═══ EXERCISE DATA ═══

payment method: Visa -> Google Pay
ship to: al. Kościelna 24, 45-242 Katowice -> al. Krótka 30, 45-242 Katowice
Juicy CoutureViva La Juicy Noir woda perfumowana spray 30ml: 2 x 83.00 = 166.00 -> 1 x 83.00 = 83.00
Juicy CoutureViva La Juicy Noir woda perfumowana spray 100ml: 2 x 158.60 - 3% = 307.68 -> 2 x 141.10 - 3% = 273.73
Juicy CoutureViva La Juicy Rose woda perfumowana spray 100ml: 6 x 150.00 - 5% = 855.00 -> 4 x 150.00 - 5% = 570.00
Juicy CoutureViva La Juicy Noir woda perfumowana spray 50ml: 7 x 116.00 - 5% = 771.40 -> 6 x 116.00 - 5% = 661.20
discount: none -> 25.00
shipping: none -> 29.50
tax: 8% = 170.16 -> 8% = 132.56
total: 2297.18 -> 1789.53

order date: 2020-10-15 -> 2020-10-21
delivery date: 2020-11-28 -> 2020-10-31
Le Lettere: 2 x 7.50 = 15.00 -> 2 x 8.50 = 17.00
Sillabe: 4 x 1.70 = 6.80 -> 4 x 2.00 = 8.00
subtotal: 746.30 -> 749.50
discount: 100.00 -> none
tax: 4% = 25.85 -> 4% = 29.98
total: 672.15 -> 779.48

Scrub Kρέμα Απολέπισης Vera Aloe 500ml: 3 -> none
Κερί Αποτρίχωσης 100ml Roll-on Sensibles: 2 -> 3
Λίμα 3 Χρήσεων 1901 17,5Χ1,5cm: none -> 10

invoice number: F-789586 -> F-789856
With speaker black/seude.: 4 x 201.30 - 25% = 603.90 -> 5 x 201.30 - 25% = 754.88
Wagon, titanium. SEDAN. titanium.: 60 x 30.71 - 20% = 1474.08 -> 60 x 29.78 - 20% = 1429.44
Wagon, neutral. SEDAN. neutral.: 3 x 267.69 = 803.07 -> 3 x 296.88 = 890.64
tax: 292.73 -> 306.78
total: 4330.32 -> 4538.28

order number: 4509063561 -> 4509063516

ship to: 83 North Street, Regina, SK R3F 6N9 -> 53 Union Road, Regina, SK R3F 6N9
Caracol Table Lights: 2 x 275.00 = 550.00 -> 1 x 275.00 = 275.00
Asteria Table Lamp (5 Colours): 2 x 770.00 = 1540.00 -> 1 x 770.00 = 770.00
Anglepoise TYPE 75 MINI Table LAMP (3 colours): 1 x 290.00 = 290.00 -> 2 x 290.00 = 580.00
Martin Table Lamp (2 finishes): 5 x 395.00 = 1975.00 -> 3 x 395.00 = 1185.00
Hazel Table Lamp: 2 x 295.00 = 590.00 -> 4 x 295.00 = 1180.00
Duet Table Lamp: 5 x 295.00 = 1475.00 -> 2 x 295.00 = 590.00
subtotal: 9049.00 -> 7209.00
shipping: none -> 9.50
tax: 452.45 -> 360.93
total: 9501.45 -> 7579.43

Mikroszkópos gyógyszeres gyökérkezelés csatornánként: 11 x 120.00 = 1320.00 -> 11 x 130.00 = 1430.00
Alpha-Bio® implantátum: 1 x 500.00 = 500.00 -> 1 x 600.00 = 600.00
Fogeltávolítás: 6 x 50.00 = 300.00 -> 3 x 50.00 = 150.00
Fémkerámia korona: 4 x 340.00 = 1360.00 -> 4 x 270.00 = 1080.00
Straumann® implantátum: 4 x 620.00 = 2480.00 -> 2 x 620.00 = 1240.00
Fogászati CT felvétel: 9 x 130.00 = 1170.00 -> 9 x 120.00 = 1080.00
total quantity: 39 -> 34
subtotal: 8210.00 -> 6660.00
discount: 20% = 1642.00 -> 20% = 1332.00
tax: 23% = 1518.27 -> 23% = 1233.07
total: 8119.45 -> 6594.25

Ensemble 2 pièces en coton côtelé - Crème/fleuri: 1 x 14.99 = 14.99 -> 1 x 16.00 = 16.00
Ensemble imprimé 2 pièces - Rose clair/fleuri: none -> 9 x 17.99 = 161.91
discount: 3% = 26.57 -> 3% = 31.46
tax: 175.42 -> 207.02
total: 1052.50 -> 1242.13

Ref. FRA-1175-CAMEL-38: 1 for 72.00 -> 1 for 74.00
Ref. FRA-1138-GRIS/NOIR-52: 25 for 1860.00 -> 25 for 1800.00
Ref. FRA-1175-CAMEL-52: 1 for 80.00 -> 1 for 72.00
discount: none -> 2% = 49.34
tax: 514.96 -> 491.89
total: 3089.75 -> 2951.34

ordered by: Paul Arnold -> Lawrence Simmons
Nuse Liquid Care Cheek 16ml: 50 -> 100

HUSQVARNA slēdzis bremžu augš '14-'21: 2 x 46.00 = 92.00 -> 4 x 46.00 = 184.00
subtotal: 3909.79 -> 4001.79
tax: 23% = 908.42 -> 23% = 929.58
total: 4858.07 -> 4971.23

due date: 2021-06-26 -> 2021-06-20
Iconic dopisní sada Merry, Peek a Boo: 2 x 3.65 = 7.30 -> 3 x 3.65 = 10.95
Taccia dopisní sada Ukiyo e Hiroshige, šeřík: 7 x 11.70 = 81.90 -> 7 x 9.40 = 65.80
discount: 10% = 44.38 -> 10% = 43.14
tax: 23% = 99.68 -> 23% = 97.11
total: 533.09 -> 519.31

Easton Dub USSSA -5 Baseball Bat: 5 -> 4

═══

_EXERCISE GOAL_: Reproduce the whole listing above exactly.

_SOLUTION FOR THIS TASK_:
payment method: Visa -> Google Pay
ship to: al. Kościelna 24, 45-242 Katowice -> al. Krótka 30, 45-242 Katowice
Juicy CoutureViva La Juicy Noir woda perfumowana spray 30ml: 2 x 83.00 = 166.00 -> 1 x 83.00 = 83.00
Juicy CoutureViva La Juicy Noir woda perfumowana spray 100ml: 2 x 158.60 - 3% = 307.68 -> 2 x 141.10 - 3% = 273.73
Juicy CoutureViva La Juicy Rose woda perfumowana spray 100ml: 6 x 150.00 - 5% = 855.00 -> 4 x 150.00 - 5% = 570.00
Juicy CoutureViva La Juicy Noir woda perfumowana spray 50ml: 7 x 116.00 - 5% = 771.40 -> 6 x 116.00 - 5% = 661.20
discount: none -> 25.00
shipping: none -> 29.50
tax: 8% = 170.16 -> 8% = 132.56
total: 2297.18 -> 1789.53

order date: 2020-10-15 -> 2020-10-21
delivery date: 2020-11-28 -> 2020-10-31
Le Lettere: 2 x 7.50 = 15.00 -> 2 x 8.50 = 17.00
Sillabe: 4 x 1.70 = 6.80 -> 4 x 2.00 = 8.00
subtotal: 746.30 -> 749.50
discount: 100.00 -> none
tax: 4% = 25.85 -> 4% = 29.98
total: 672.15 -> 779.48

Scrub Kρέμα Απολέπισης Vera Aloe 500ml: 3 -> none
Κερί Αποτρίχωσης 100ml Roll-on Sensibles: 2 -> 3
Λίμα 3 Χρήσεων 1901 17,5Χ1,5cm: none -> 10

invoice number: F-789586 -> F-789856
With speaker black/seude.: 4 x 201.30 - 25% = 603.90 -> 5 x 201.30 - 25% = 754.88
Wagon, titanium. SEDAN. titanium.: 60 x 30.71 - 20% = 1474.08 -> 60 x 29.78 - 20% = 1429.44
Wagon, neutral. SEDAN. neutral.: 3 x 267.69 = 803.07 -> 3 x 296.88 = 890.64
tax: 292.73 -> 306.78
total: 4330.32 -> 4538.28

order number: 4509063561 -> 4509063516

ship to: 83 North Street, Regina, SK R3F 6N9 -> 53 Union Road, Regina, SK R3F 6N9
Caracol Table Lights: 2 x 275.00 = 550.00 -> 1 x 275.00 = 275.00
Asteria Table Lamp (5 Colours): 2 x 770.00 = 1540.00 -> 1 x 770.00 = 770.00
Anglepoise TYPE 75 MINI Table LAMP (3 colours): 1 x 290.00 = 290.00 -> 2 x 290.00 = 580.00
Martin Table Lamp (2 finishes): 5 x 395.00 = 1975.00 -> 3 x 395.00 = 1185.00
Hazel Table Lamp: 2 x 295.00 = 590.00 -> 4 x 295.00 = 1180.00
Duet Table Lamp: 5 x 295.00 = 1475.00 -> 2 x 295.00 = 590.00
subtotal: 9049.00 -> 7209.00
shipping: none -> 9.50
tax: 452.45 -> 360.93
total: 9501.45 -> 7579.43

Mikroszkópos gyógyszeres gyökérkezelés csatornánként: 11 x 120.00 = 1320.00 -> 11 x 130.00 = 1430.00
Alpha-Bio® implantátum: 1 x 500.00 = 500.00 -> 1 x 600.00 = 600.00
Fogeltávolítás: 6 x 50.00 = 300.00 -> 3 x 50.00 = 150.00
Fémkerámia korona: 4 x 340.00 = 1360.00 -> 4 x 270.00 = 1080.00
Straumann® implantátum: 4 x 620.00 = 2480.00 -> 2 x 620.00 = 1240.00
Fogászati CT felvétel: 9 x 130.00 = 1170.00 -> 9 x 120.00 = 1080.00
total quantity: 39 -> 34
subtotal: 8210.00 -> 6660.00
discount: 20% = 1642.00 -> 20% = 1332.00
tax: 23% = 1518.27 -> 23% = 1233.07
total: 8119.45 -> 6594.25

Ensemble 2 pièces en coton côtelé - Crème/fleuri: 1 x 14.99 = 14.99 -> 1 x 16.00 = 16.00
Ensemble imprimé 2 pièces - Rose clair/fleuri: none -> 9 x 17.99 = 161.91
discount: 3% = 26.57 -> 3% = 31.46
tax: 175.42 -> 207.02
total: 1052.50 -> 1242.13

Ref. FRA-1175-CAMEL-38: 1 for 72.00 -> 1 for 74.00
Ref. FRA-1138-GRIS/NOIR-52: 25 for 1860.00 -> 25 for 1800.00
Ref. FRA-1175-CAMEL-52: 1 for 80.00 -> 1 for 72.00
discount: none -> 2% = 49.34
tax: 514.96 -> 491.89
total: 3089.75 -> 2951.34

ordered by: Paul Arnold -> Lawrence Simmons
Nuse Liquid Care Cheek 16ml: 50 -> 100

HUSQVARNA slēdzis bremžu augš '14-'21: 2 x 46.00 = 92.00 -> 4 x 46.00 = 184.00
subtotal: 3909.79 -> 4001.79
tax: 23% = 908.42 -> 23% = 929.58
total: 4858.07 -> 4971.23

due date: 2021-06-26 -> 2021-06-20
Iconic dopisní sada Merry, Peek a Boo: 2 x 3.65 = 7.30 -> 3 x 3.65 = 10.95
Taccia dopisní sada Ukiyo e Hiroshige, šeřík: 7 x 11.70 = 81.90 -> 7 x 9.40 = 65.80
discount: 10% = 44.38 -> 10% = 43.14
tax: 23% = 99.68 -> 23% = 97.11
total: 533.09 -> 519.31

Easton Dub USSSA -5 Baseball Bat: 5 -> 4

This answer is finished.